Governo argentino recuou às vésperas da votação; bloco governista diz que o adiamento não significa desistência

O governo do presidente argentino Javier Milei retirou do projeto de inviolabilidade da propriedade privada o trecho que ampliava a compra de terras rurais por estrangeiros, às vésperas da votação prevista para esta quinta-feira, 6, no Senado. A decisão veio depois de o governo constatar que não tinha votos para aprovar o item e diante de protestos em várias províncias.

A legislação argentina em vigor é de 2011 e limita a 15% a fatia de terras rurais do país que pode estar em mãos de estrangeiros. O texto negociado pelo governo elevava esse teto para 25%. Foi esse ponto que saiu do projeto.

O restante da proposta seguiu em tramitação. O projeto de inviolabilidade da propriedade privada, carro-chefe da pauta econômica do governo no Senado, chegou à votação com mais de 15 modificações em relação à versão original.

O que o governo diz sobre o recuo

A ministra da Segurança e líder do governo no Senado, Patricia Bullrich, defendia que a retirada do trecho facilitaria a aprovação do conjunto do projeto. O bloco governista afirmou, em nota, que o adiamento da discussão "não implica sua retirada do projeto de lei", o que mantém aberta a possibilidade de o tema voltar em outra proposta.

A oposição e entidades rurais sustentaram durante a tramitação que a mudança representaria perda de soberania sobre recursos estratégicos, entre eles terras com reservas hídricas e áreas de fronteira. A mobilização contra o item reuniu governadores de diferentes partidos, artistas e o zagueiro Lisandro Martínez, da seleção argentina, segundo registros da imprensa argentina reproduzidos por veículos brasileiros.

O que continua no texto

O governo manteve na pauta do Senado outro projeto que permite a venda de áreas protegidas atingidas por incêndios florestais, também alvo de críticas dos manifestantes.

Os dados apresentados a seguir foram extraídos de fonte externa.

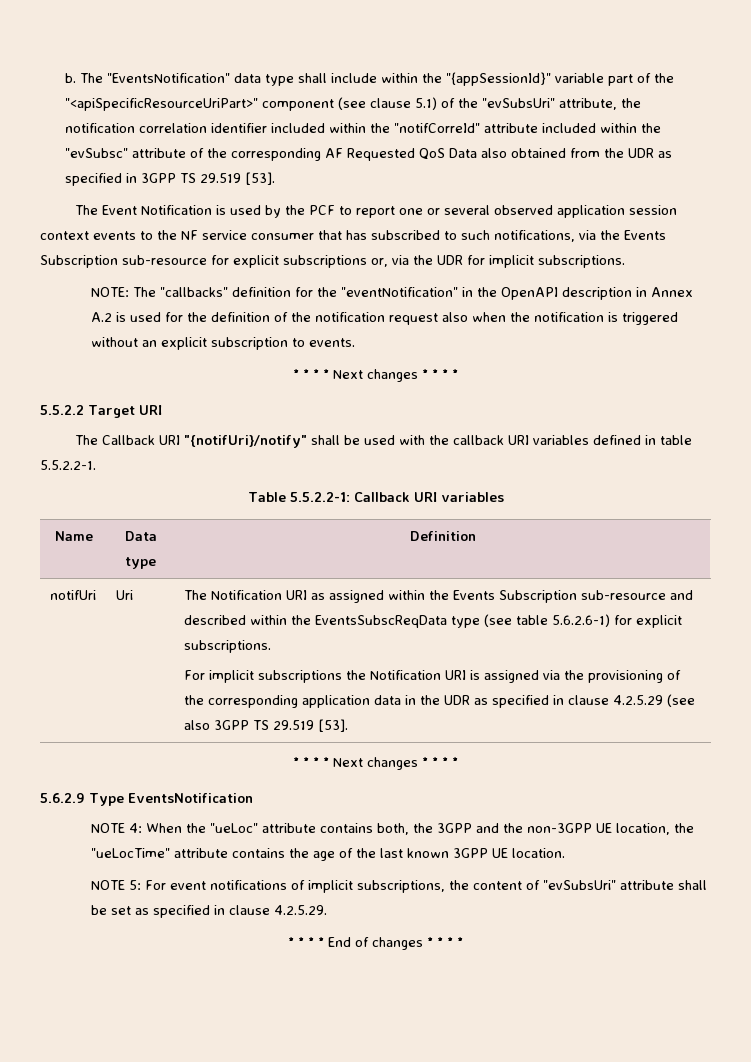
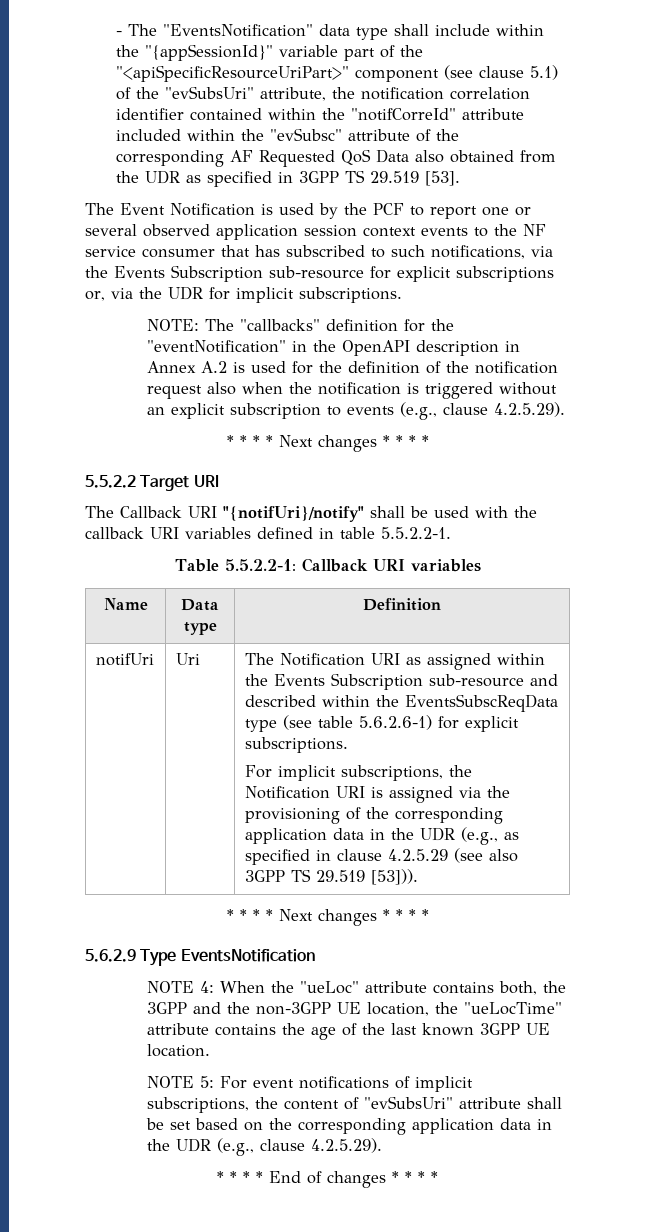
- b. The "EventsNotification" data type shall include within the "{appSessionId}" variable part of the "<apiSpecificResourceUriPart>" component (see clause 5.1) of the "evSubsUri" attribute, the notification correlation identifier included within the "notifCorreId" attribute included within the "evSubsc" attribute of the corresponding AF Requested QoS Data also obtained from the UDR as specified in 3GPP TS 29.519 [53].
+ - The "EventsNotification" data type shall include within the "{appSessionId}" variable part of the "<apiSpecificResourceUriPart>" component (see clause 5.1) of the "evSubsUri" attribute, the notification correlation identifier contained within the "notifCorreId" attribute included within the "evSubsc" attribute of the corresponding AF Requested QoS Data also obtained from the UDR as specified in 3GPP TS 29.519 [53].
- NOTE: The "callbacks" definition for the "eventNotification" in the OpenAPI description in Annex A.2 is used for the definition of the notification request also when the notification is triggered without an explicit subscription to events.
+ NOTE: The "callbacks" definition for the "eventNotification" in the OpenAPI description in Annex A.2 is used for the definition of the notification request also when the notification is triggered without an explicit subscription to events (e.g., clause 4.2.5.29).
- For implicit subscriptions the Notification URI is assigned via the provisioning of the corresponding application data in the UDR as specified in clause 4.2.5.29 (see also 3GPP TS 29.519 [53].
+ For implicit subscriptions, the Notification URI is assigned via the provisioning of the corresponding application data in the UDR (e.g., as specified in clause 4.2.5.29 (see also 3GPP TS 29.519 [53])).
- NOTE 5: For event notifications of implicit subscriptions, the content of "evSubsUri" attribute shall be set as specified in clause 4.2.5.29.
+ NOTE 5: For event notifications of implicit subscriptions, the content of "evSubsUri" attribute shall be set based on the corresponding application data in the UDR (e.g., clause 4.2.5.29).

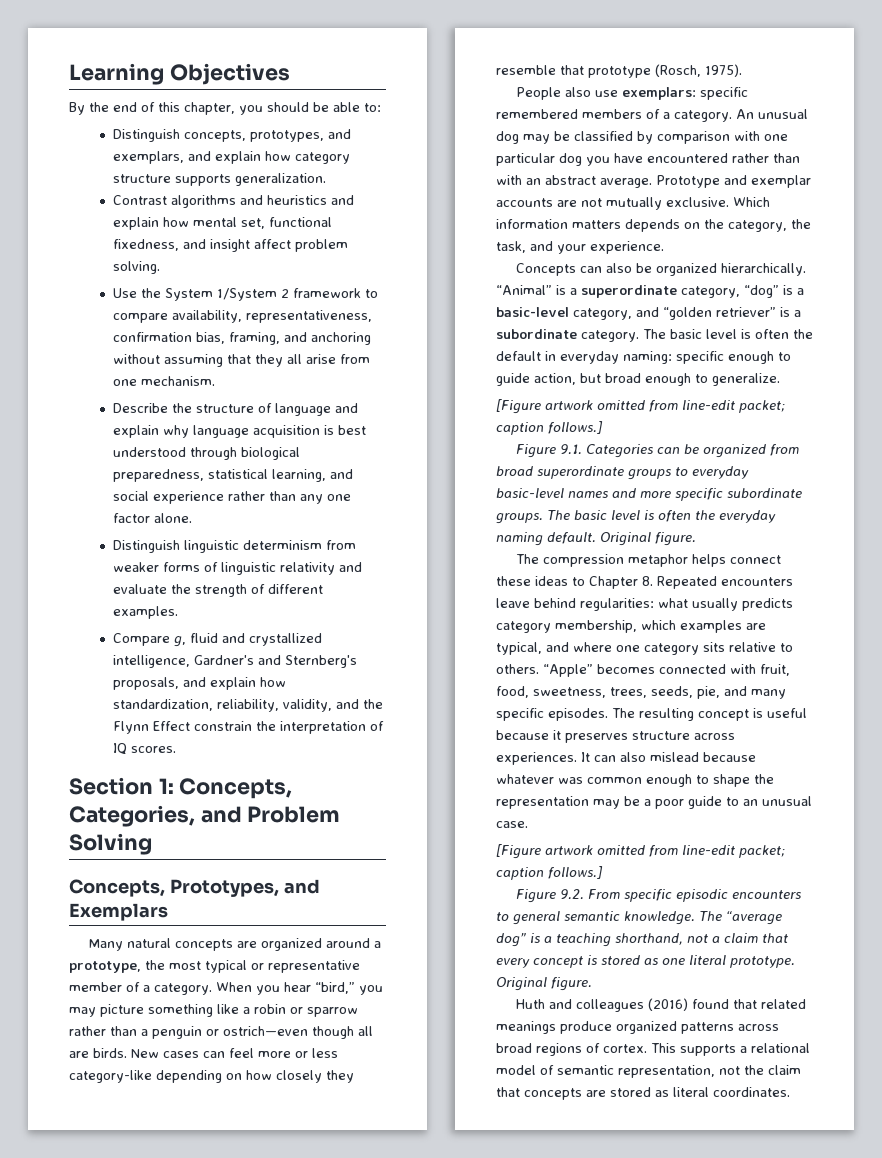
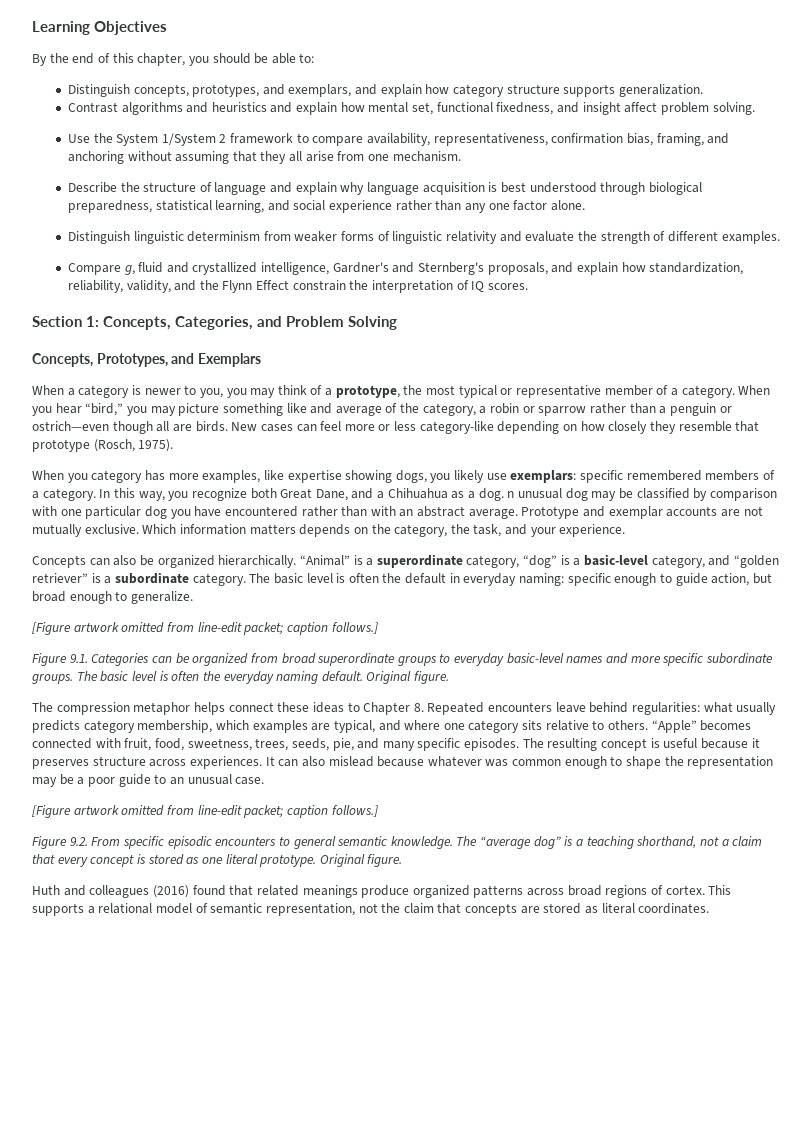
- Many natural concepts are organized around a prototype, the most typical or representative member of a category.
+ When a category is newer to you, you may think of a prototype, the most typical or representative member of a category.
- When you hear “bird,” you may picture something like a robin or sparrow rather than a penguin or ostrich—even though all are birds.
+ When you hear “bird,” you may picture something like and average of the category, a robin or sparrow rather than a penguin or ostrich—even though all are birds.
- People also use exemplars: specific remembered members of a category.
+ When you category has more examples, like expertise showing dogs, you likely use exemplars: specific remembered members of a category.
- An unusual dog may be classified by comparison with one particular dog you have encountered rather than with an abstract average.
+ In this way, you recognize both Great Dane, and a Chihuahua as a dog. n unusual dog may be classified by comparison with one particular dog you have encountered rather than with an abstract average.

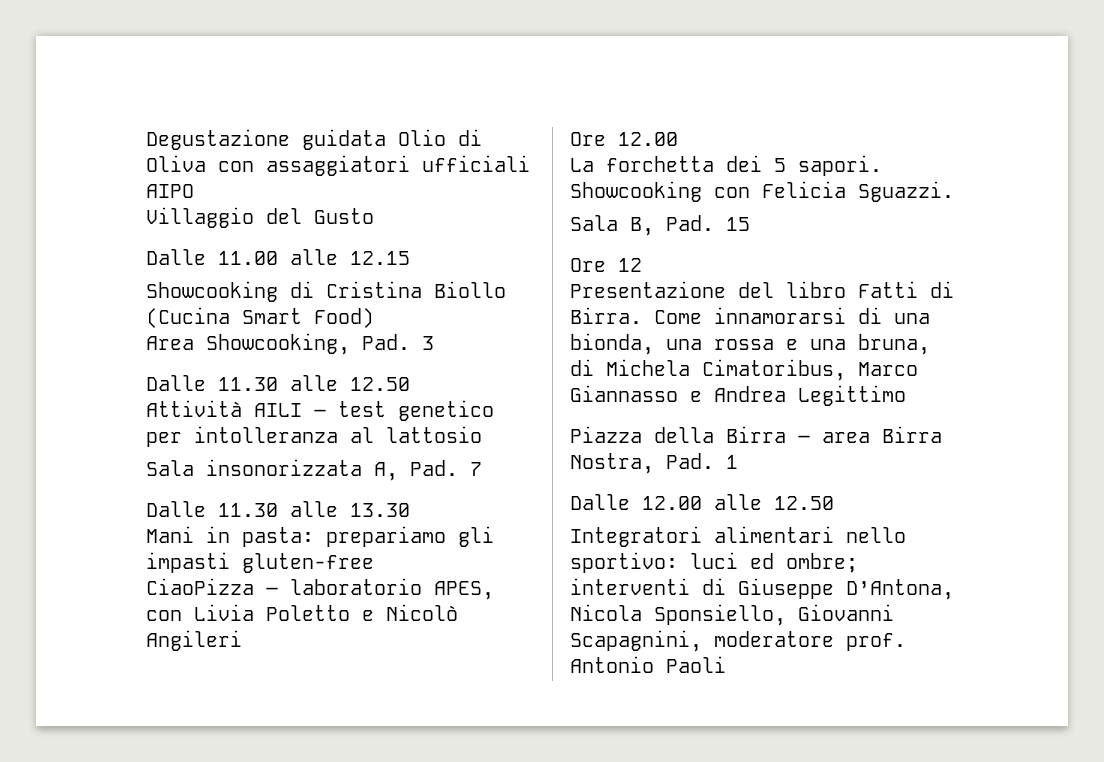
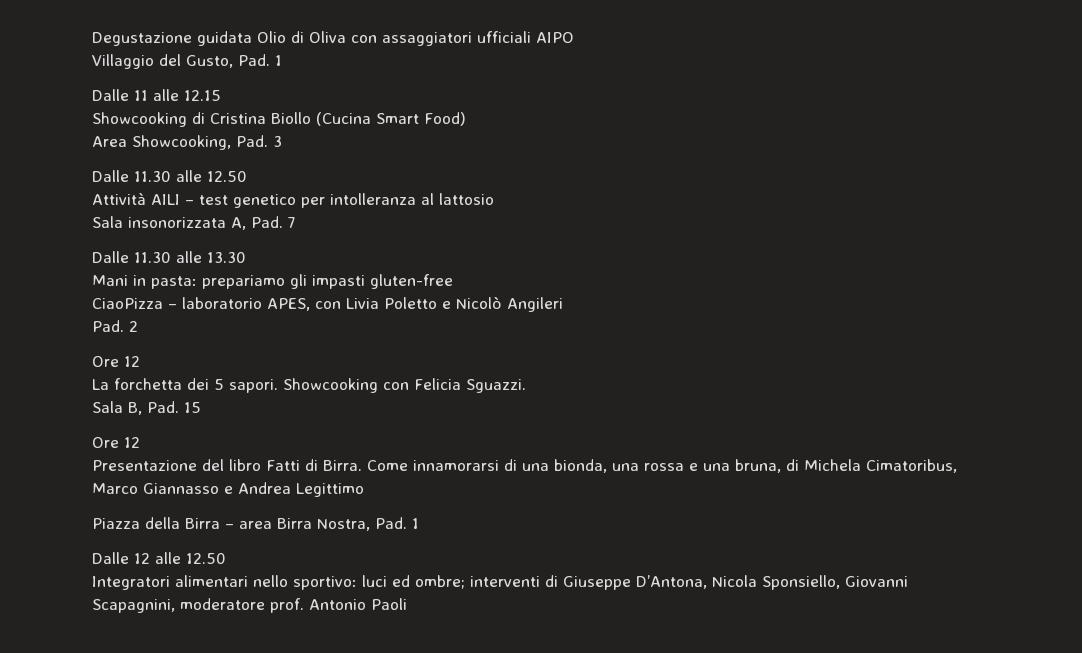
- Villaggio del Gusto
- Dalle 11.00 alle 12.15
+ Villaggio del Gusto, Pad. 1
+ Dalle 11 alle 12.15
- Ore 12.00
+ Pad. 2
+ Ore 12
- Dalle 12.00 alle 12.50
+ Dalle 12 alle 12.50

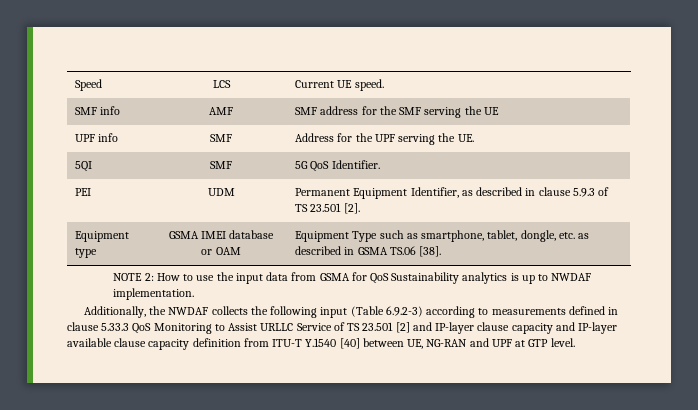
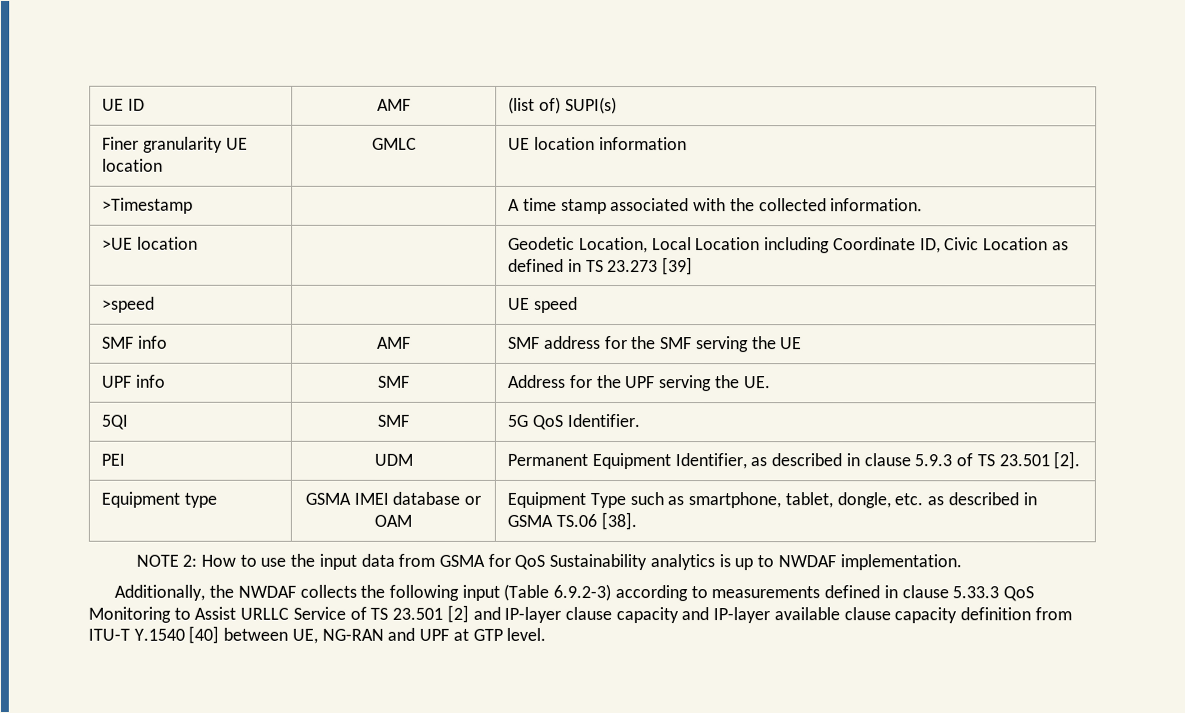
- Speed | LCS | Current UE speed.
+ UE ID | AMF | (list of) SUPI(s)
+ Finer granularity UE location | GMLC | UE location information
+ >Timestamp | | A time stamp associated with the collected information.
+ >UE location | | Geodetic Location, Local Location including Coordinate ID, Civic Location as defined in TS 23.273 [39]
+ >speed | | UE speed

Esse ponto não foi retirado.

A disputa expõe um limite político da agenda econômica de Milei, que não tem bancada própria suficiente no Congresso e constrói maioria caso a caso. Na propriedade da terra, essa maioria não se formou.

Não há nova data marcada para a discussão do tema no Senado argentino.

Fontes: Gazeta do Povo, Jornal de Brasília e agências de notícias argentinas.